En une seconde, ou peut être moins, il s'était transformé en statue de granit. Insensible.

Et le voilà qui déclinait les raisons pour lesquelles il n'en avait "rien à foutre", d'un ton monocorde à faire peur. Apathique. Il était totalement apathique.

Et loin de prendre cette attitude pour l'expression de ce qu'il ressentait vraiment, ou de ce qu'il aurait du ressentir, sans l'action de la magie, Hécate se posa des questions.

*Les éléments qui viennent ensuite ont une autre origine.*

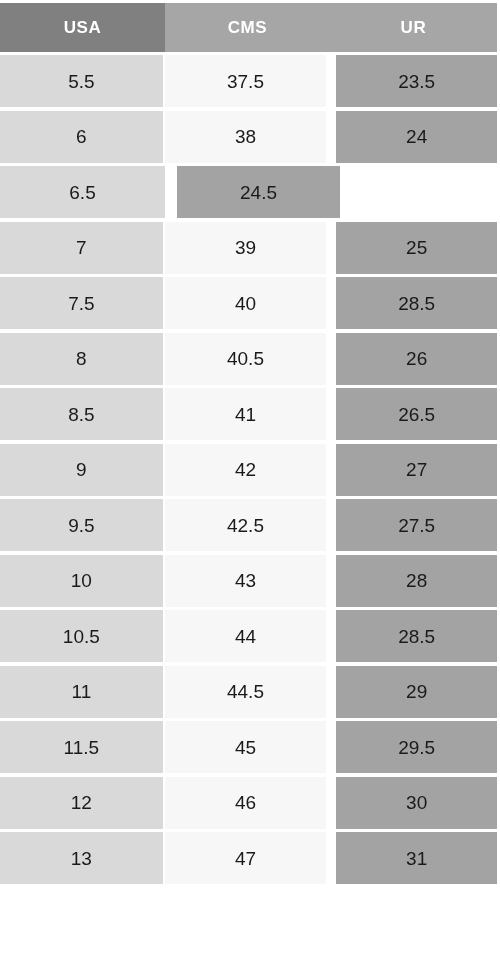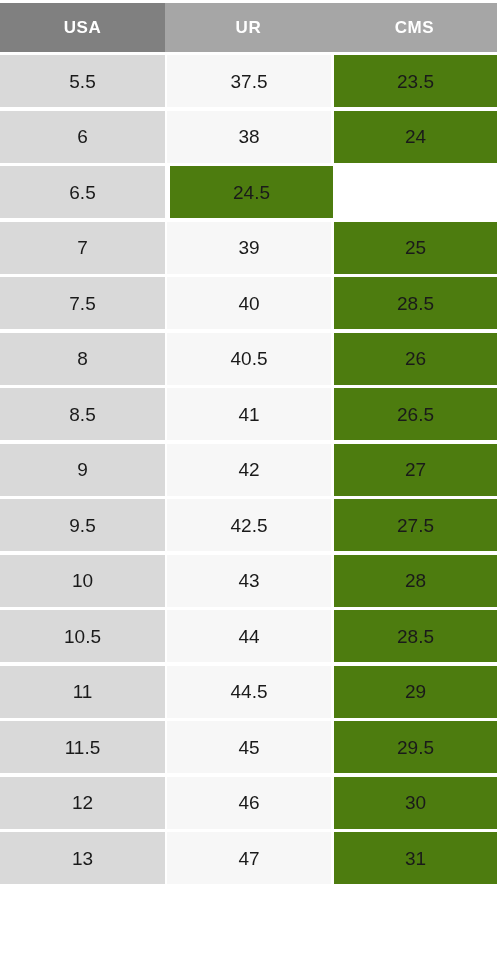--- a/index.html
+++ b/index.html
@@ -95,8 +95,8 @@
 
   <div class="thead">
     <div class="th th-usa">USA</div>
+    <div class="th th-cms">CMS</div>
     <div class="th th-ur">UR</div>
-    <div class="th th-cms">CMS</div>
   </div>
 
   <div class="tbody">

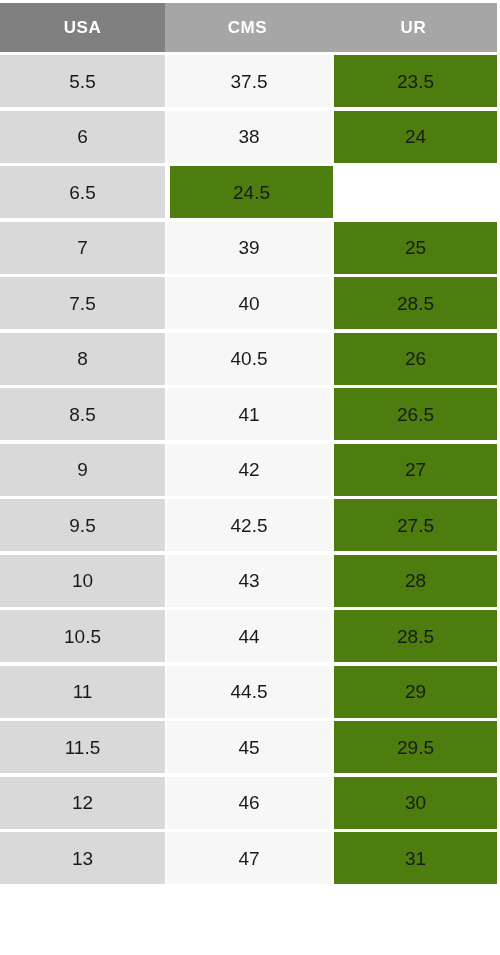--- a/index.html
+++ b/index.html
@@ -85,7 +85,8 @@
   .spacer-b { width: 3px; background: #ffffff; }
   .td-cms {
     width: 163px;
-    background: #4d7c0f;
+    background: #a3a3a3;
+    margin-left: 7px;
   }
 </style>
 </head>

Et ces dernières ne lui mirent pas de baume au coeur:

Depuis combien de temps faisait-il cela?
Depuis combien d'années se faisait il métaphoriquement des trous dans la tête?
Combien de fois s'était il auto mutilé mentalement pour avoir la force de continuer?
Combien de moments de bonté, d'humanité ou de faiblesse dormaient dans la pensine parce qu'ils n'étaient pas en accord avec ce qui était exigé de lui, ou parce qu'il n'arrivait pas à surmonter son chagrin, et qu'on ne lui en laissait pas le droit?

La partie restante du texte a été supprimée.